§ Work to be completed: The span to repeat in the listing below runs from the line containing "2021-06-01: 160 -> 145" to the line containing "2022-01-01: none -> 151.9", inclusive. Repeat it exactly, and only it.

§ Data for this task:
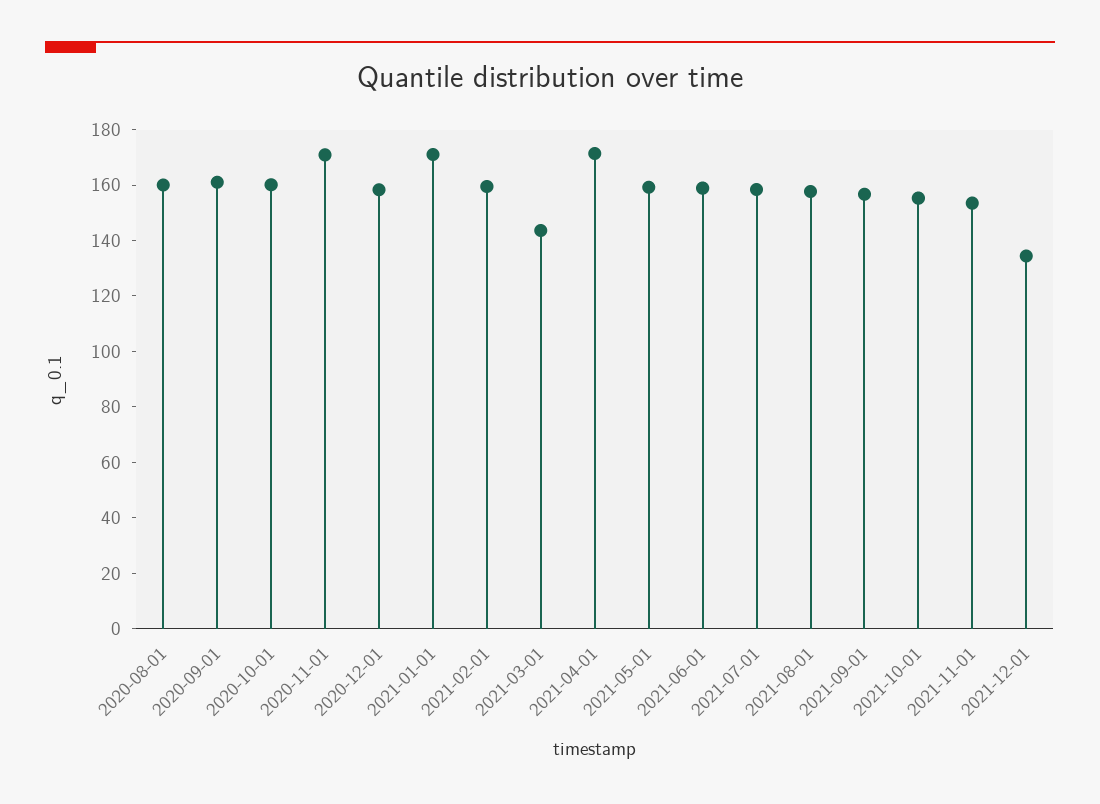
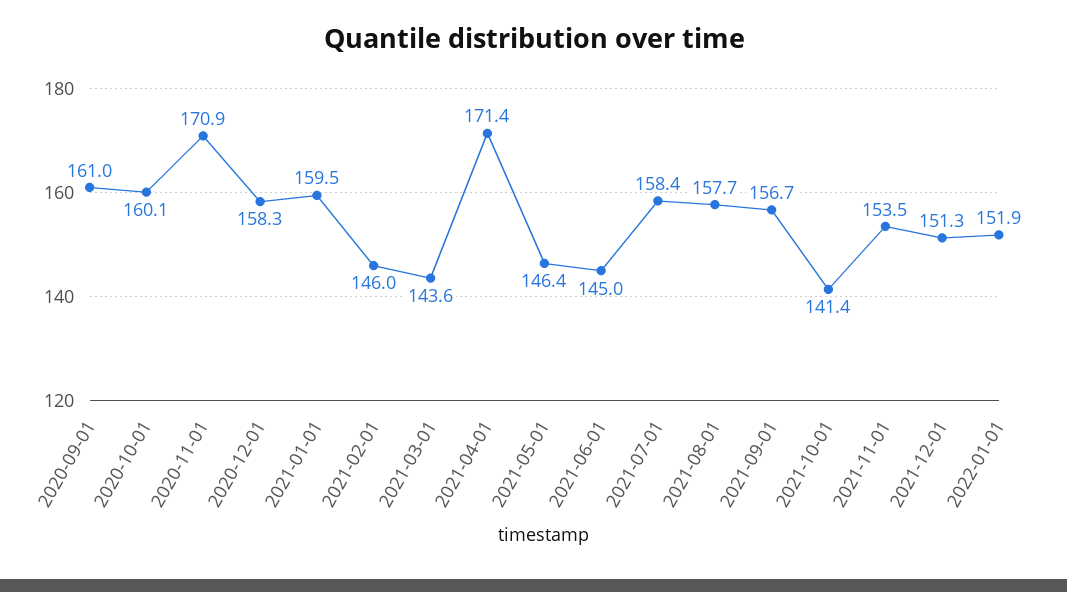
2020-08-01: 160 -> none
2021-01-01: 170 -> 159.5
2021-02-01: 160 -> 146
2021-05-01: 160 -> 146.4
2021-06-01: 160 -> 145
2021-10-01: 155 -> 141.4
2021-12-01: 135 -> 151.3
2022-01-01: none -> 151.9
==
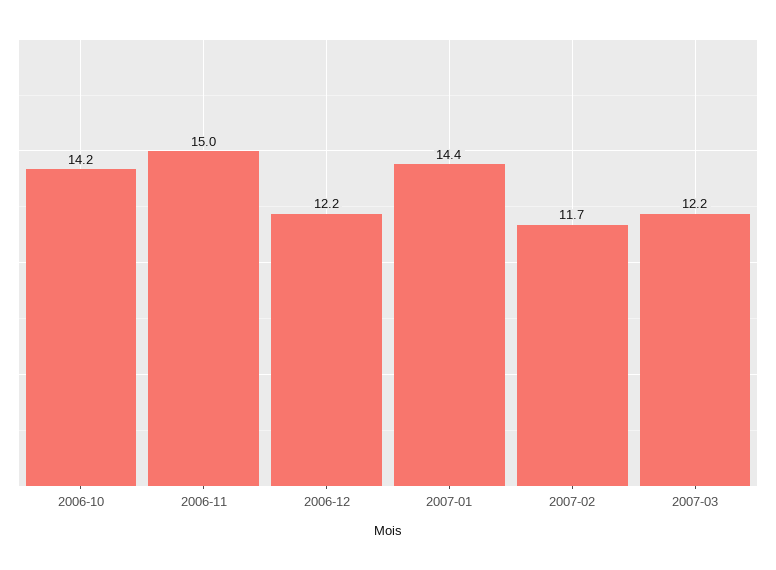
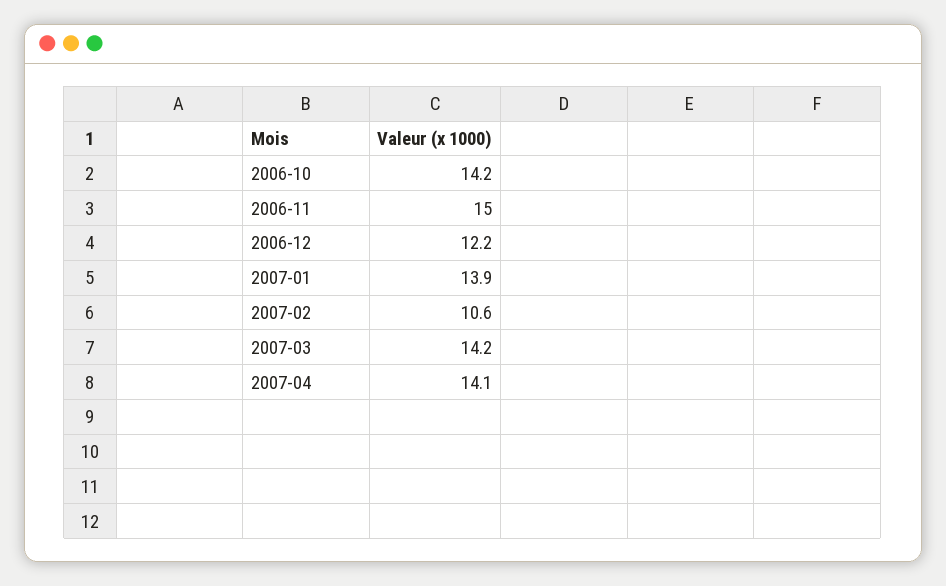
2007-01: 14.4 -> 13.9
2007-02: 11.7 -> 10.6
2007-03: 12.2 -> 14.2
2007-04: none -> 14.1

§ Finished exercise:
2021-06-01: 160 -> 145
2021-10-01: 155 -> 141.4
2021-12-01: 135 -> 151.3
2022-01-01: none -> 151.9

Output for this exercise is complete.